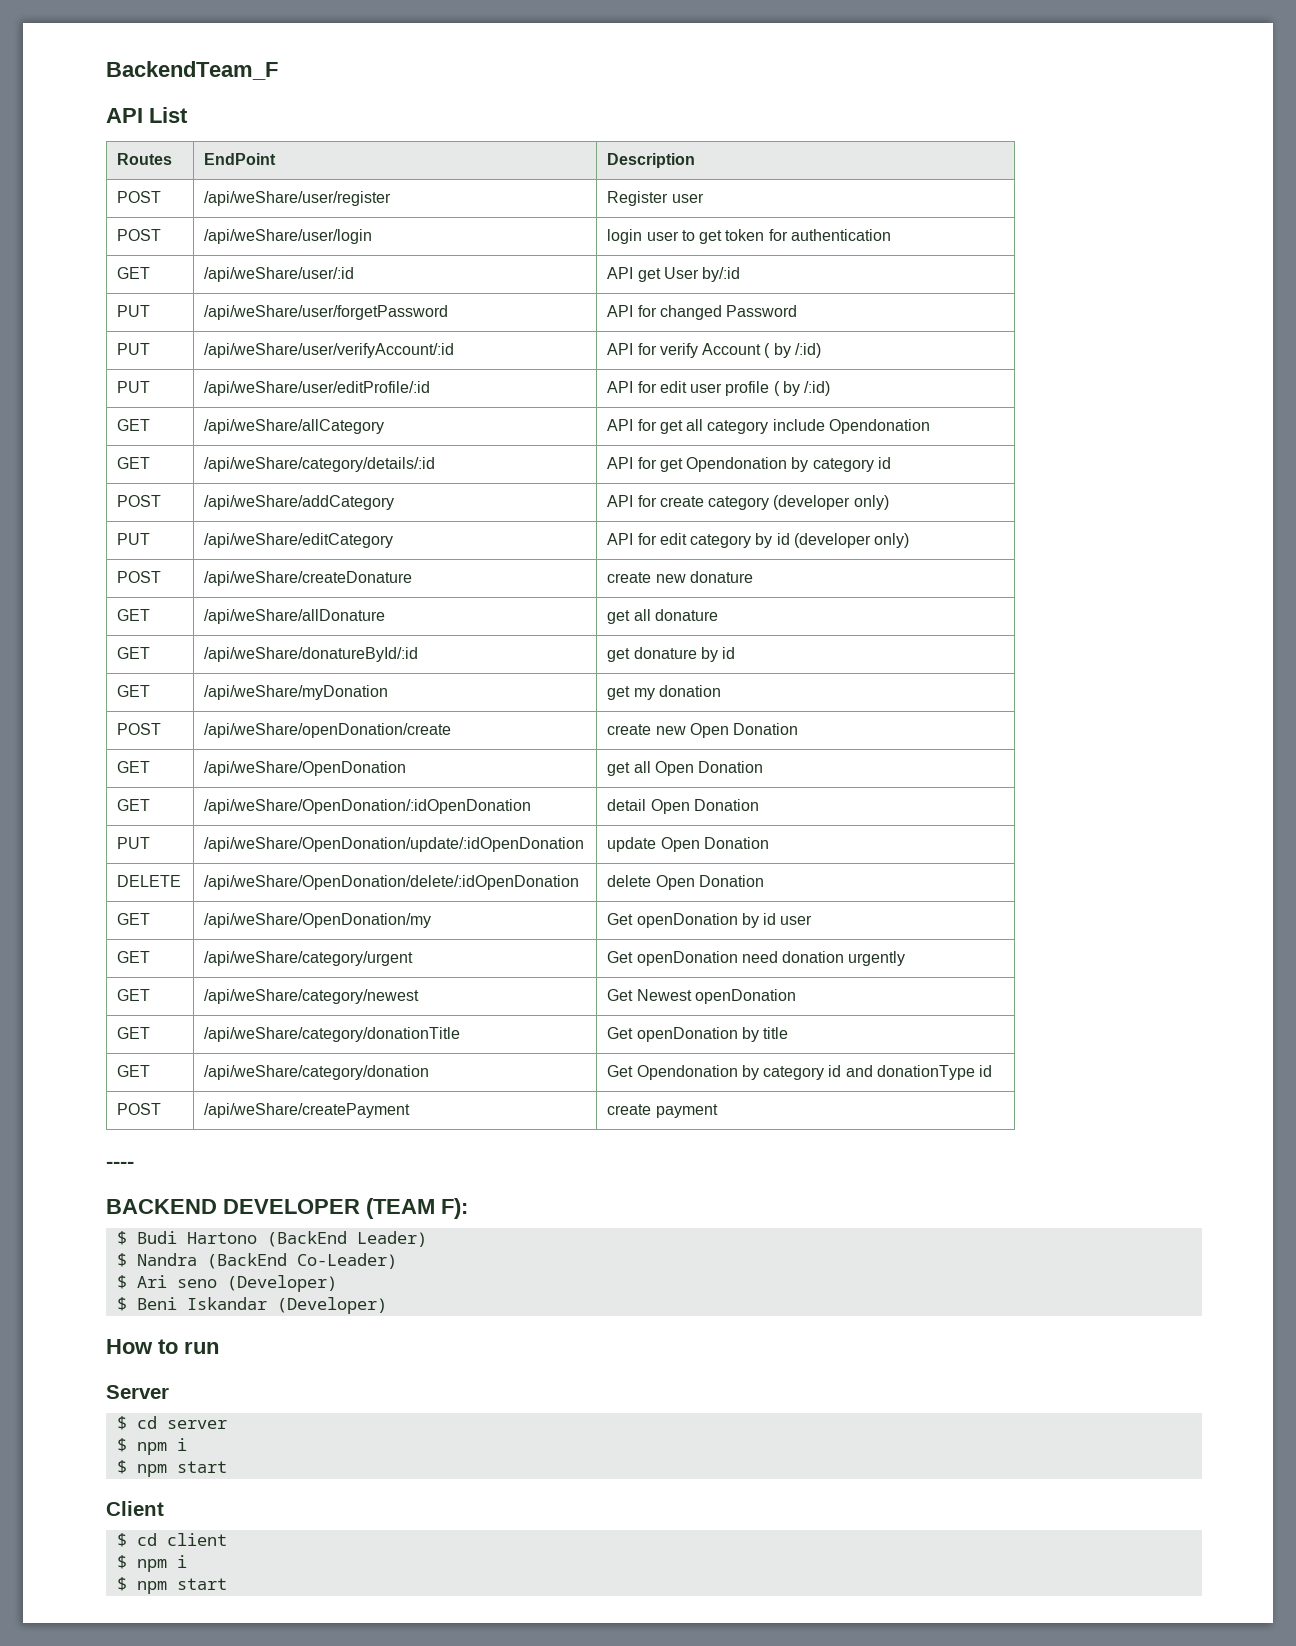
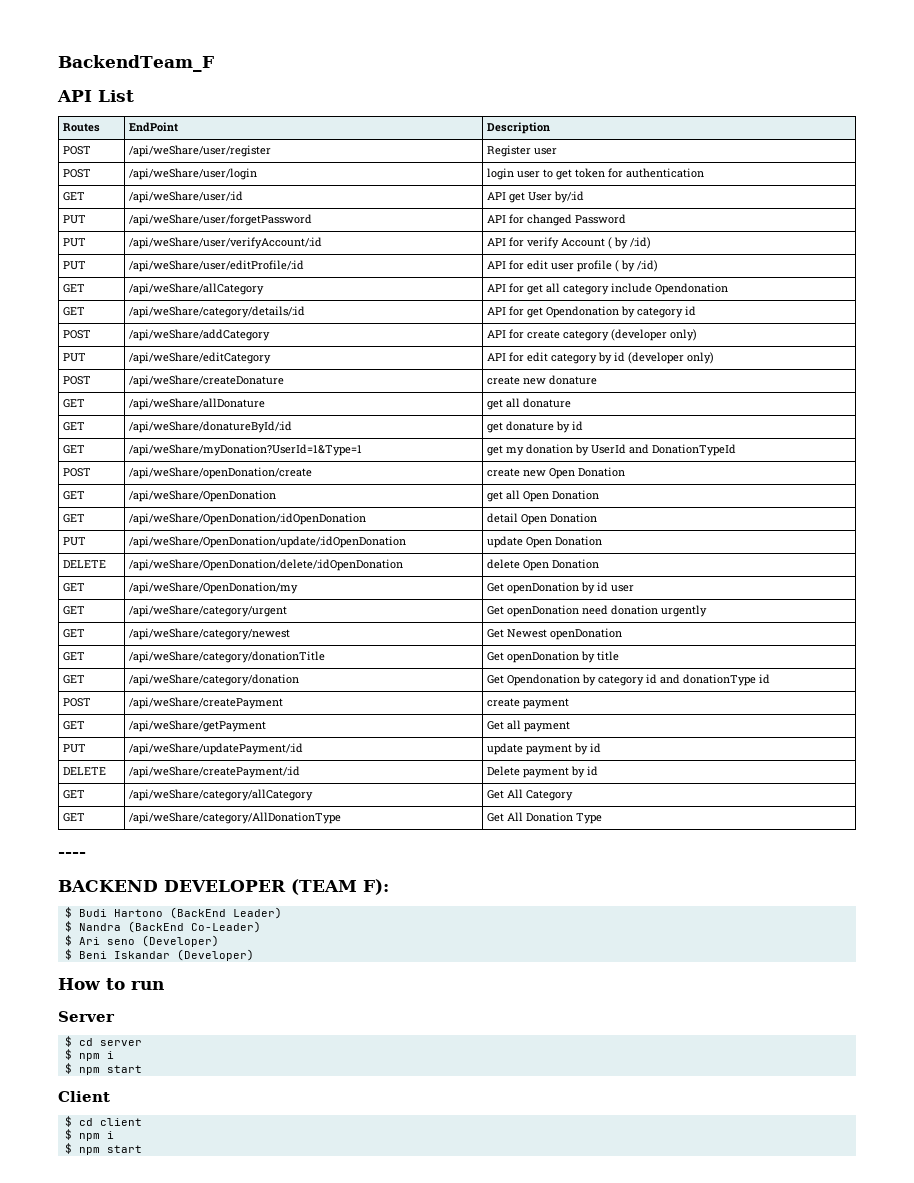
[204,685,389,700] /api/weShare/myDonation -> [128,444,362,456] /api/weShare/myDonation?UserId=1&Type=1
(721, 691) none -> [574,444,736,456] by UserId and DonationTypeId
(718, 1111) none -> [62,721,85,730] [128,720,266,732] [486,720,570,732] [62,744,86,753] [128,743,303,755] [486,743,601,755] [62,767,106,775] [128,766,300,778] [486,766,598,778] [62,790,85,799] [128,789,313,801] [486,789,573,801] [62,813,85,822] [128,812,341,824] [486,812,602,824] // GET | /api/weShare/getPayment | Get all payment // PUT | /api/weShare/updatePayment/:id | update payment by id // DELETE | /api/weShare/createPayment/:id | Delete payment by id // GET | /api/weShare/category/allCategory | Get All Category // GET | /api/weShare/category/AllDonationType | Get All Donation Type

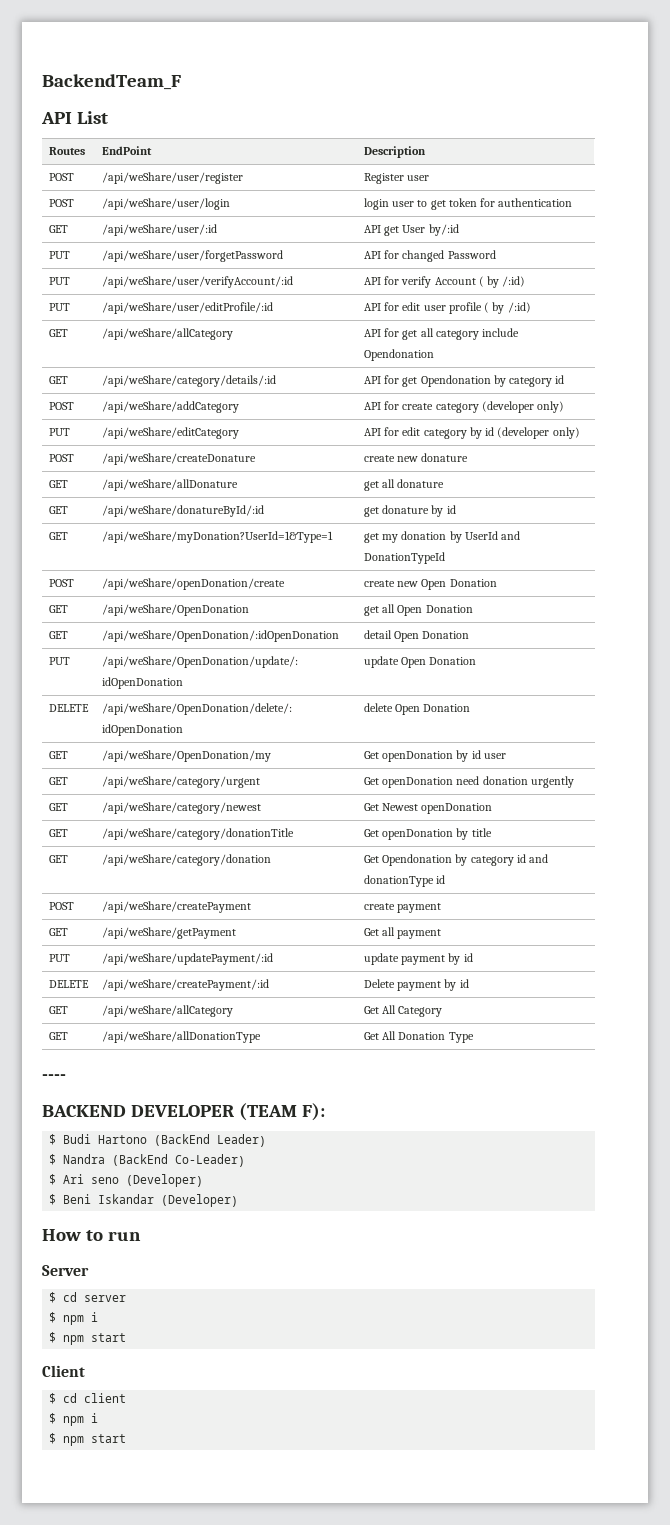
[128,789,313,801] /api/weShare/category/allCategory -> [101,1005,233,1017] /api/weShare/allCategory
[128,812,341,824] /api/weShare/category/AllDonationType -> [101,1031,261,1043] /api/weShare/allDonationType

::::

» **Aim of the task**: Copy out all lines from the material above that contain the string "UserId".

» **Task result**:
[204,685,389,700] /api/weShare/myDonation -> [128,444,362,456] /api/weShare/myDonation?UserId=1&Type=1
(721, 691) none -> [574,444,736,456] by UserId and DonationTypeId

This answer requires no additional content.